● Task
Search the records below for the string "none", and report each line that contains it.
+ + + + +
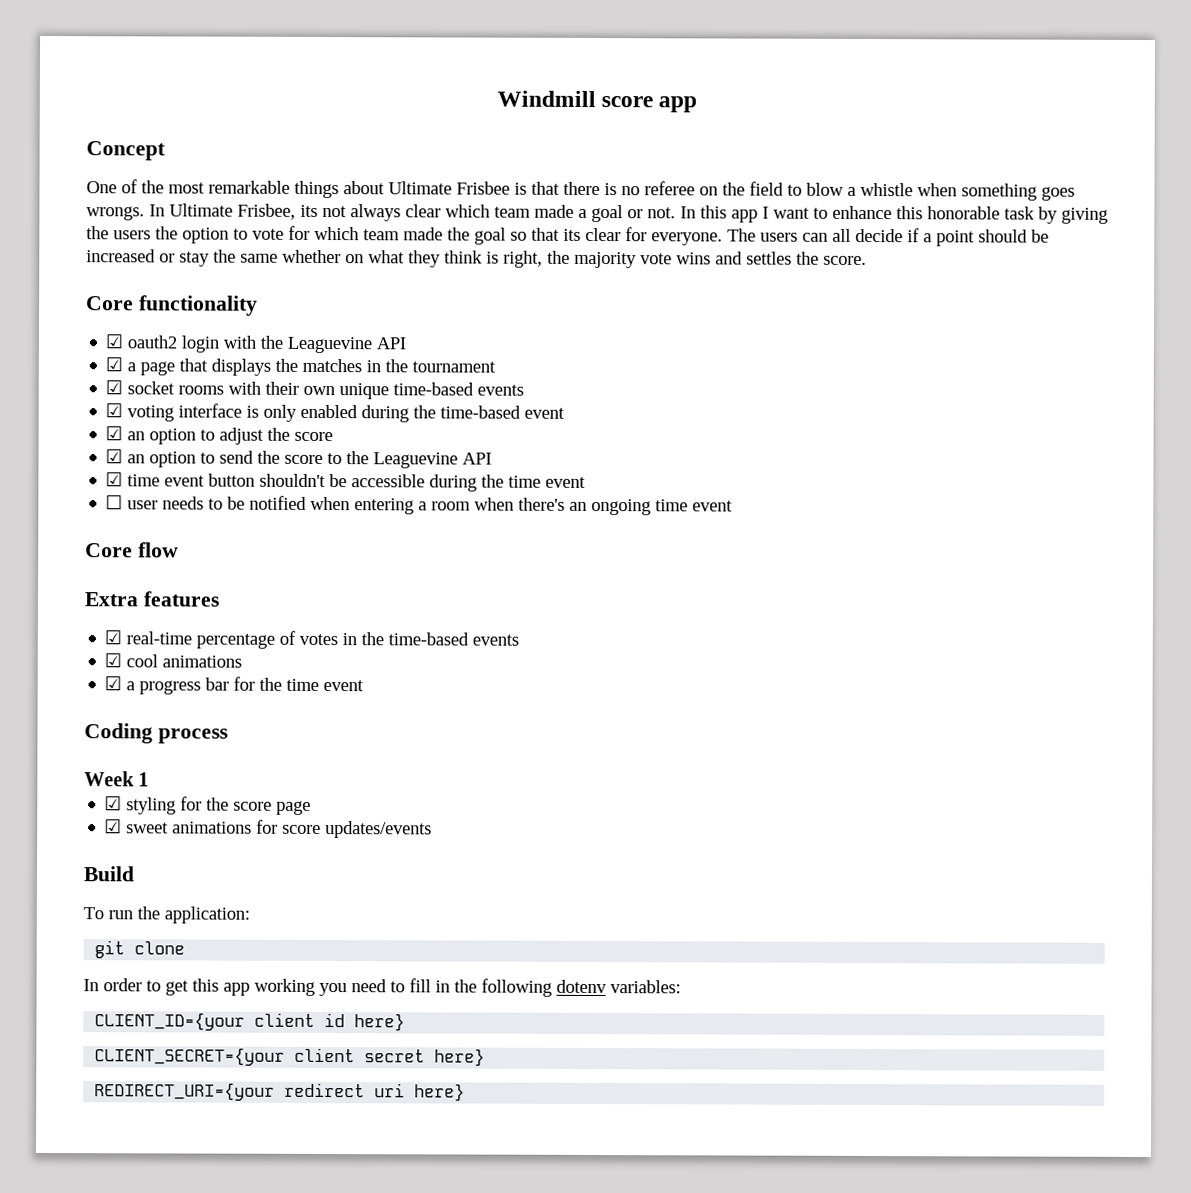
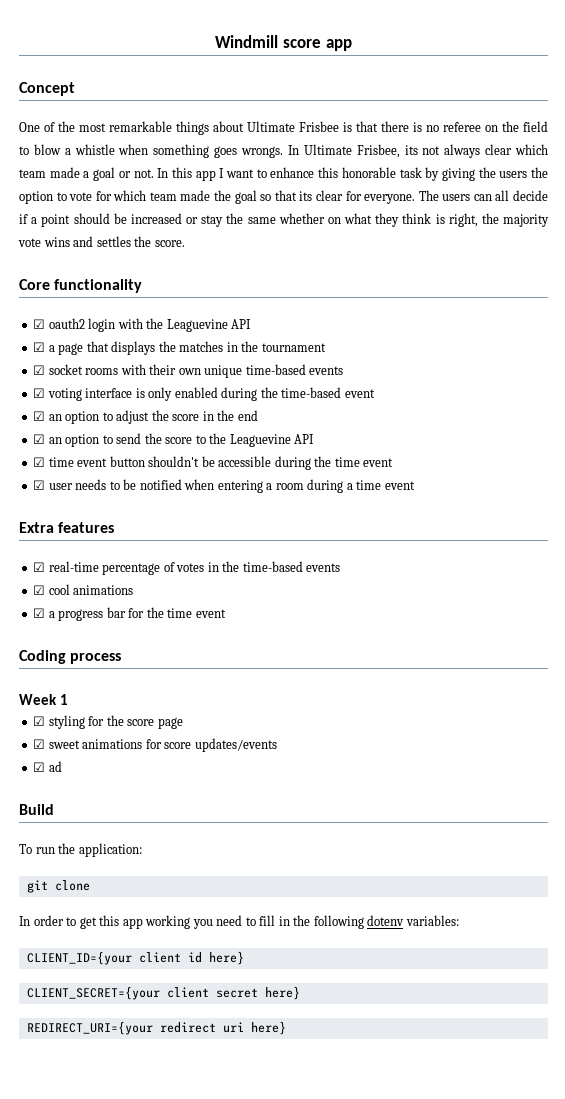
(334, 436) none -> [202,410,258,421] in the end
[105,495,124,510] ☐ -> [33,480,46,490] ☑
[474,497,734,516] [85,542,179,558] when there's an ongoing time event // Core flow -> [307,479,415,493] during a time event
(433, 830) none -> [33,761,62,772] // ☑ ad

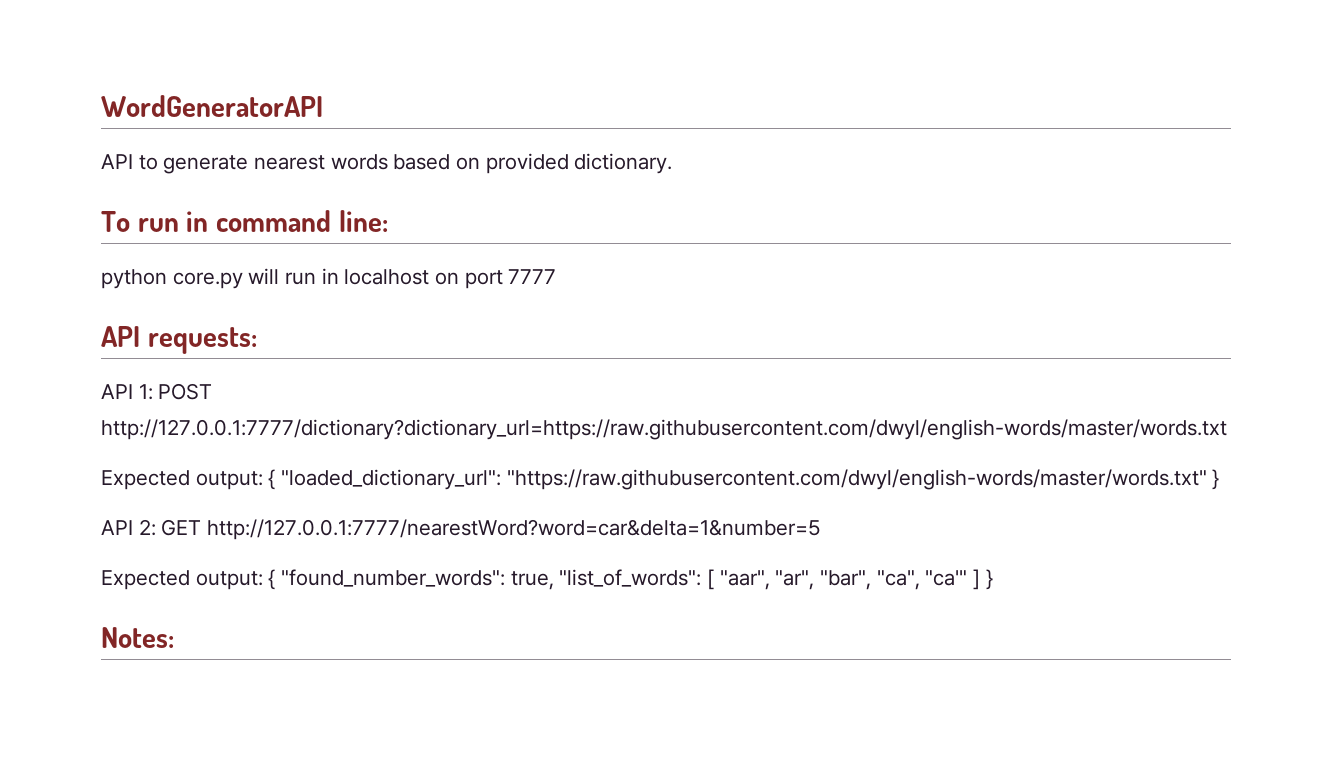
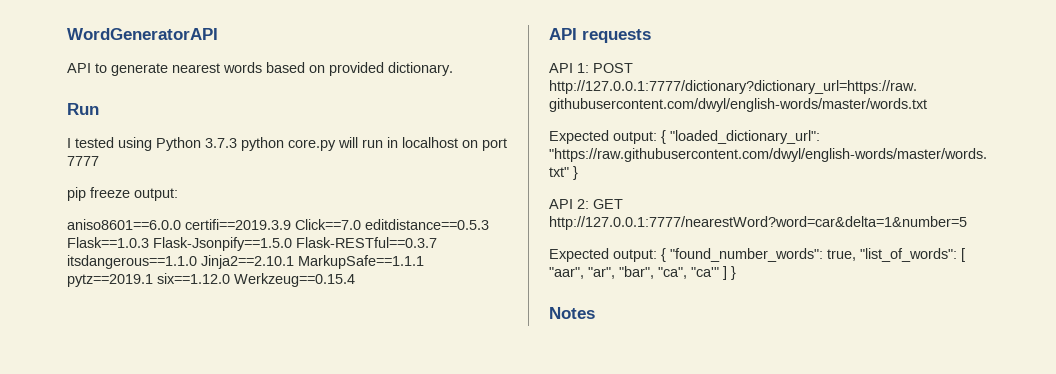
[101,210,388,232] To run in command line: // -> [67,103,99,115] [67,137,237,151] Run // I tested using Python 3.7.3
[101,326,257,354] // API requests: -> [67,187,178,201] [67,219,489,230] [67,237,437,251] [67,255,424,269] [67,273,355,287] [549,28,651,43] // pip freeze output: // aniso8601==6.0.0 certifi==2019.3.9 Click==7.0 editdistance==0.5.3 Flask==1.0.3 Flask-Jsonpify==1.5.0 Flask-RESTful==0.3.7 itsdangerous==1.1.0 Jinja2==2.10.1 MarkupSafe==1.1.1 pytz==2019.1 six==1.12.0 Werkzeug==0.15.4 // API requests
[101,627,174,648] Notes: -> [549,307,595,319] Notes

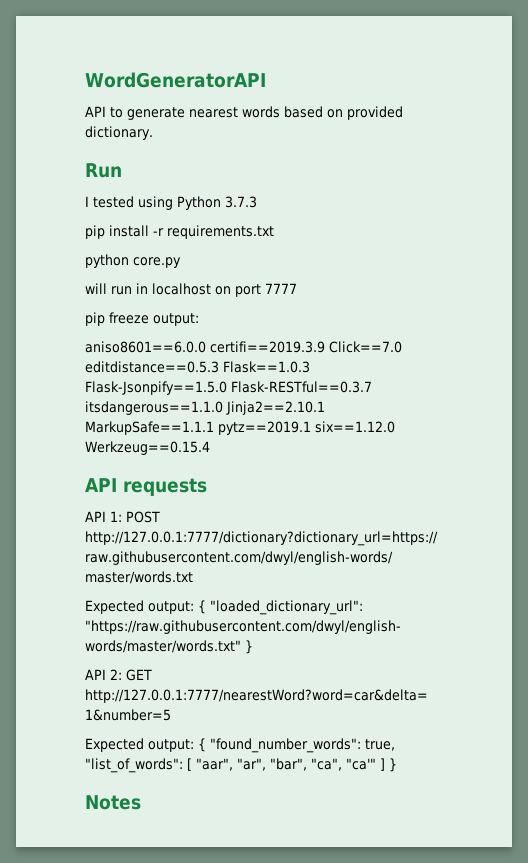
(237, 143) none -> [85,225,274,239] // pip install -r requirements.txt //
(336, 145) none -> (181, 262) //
+ + + + +
● Answer section
(334, 436) none -> [202,410,258,421] in the end
(433, 830) none -> [33,761,62,772] // ☑ ad
(237, 143) none -> [85,225,274,239] // pip install -r requirements.txt //
(336, 145) none -> (181, 262) //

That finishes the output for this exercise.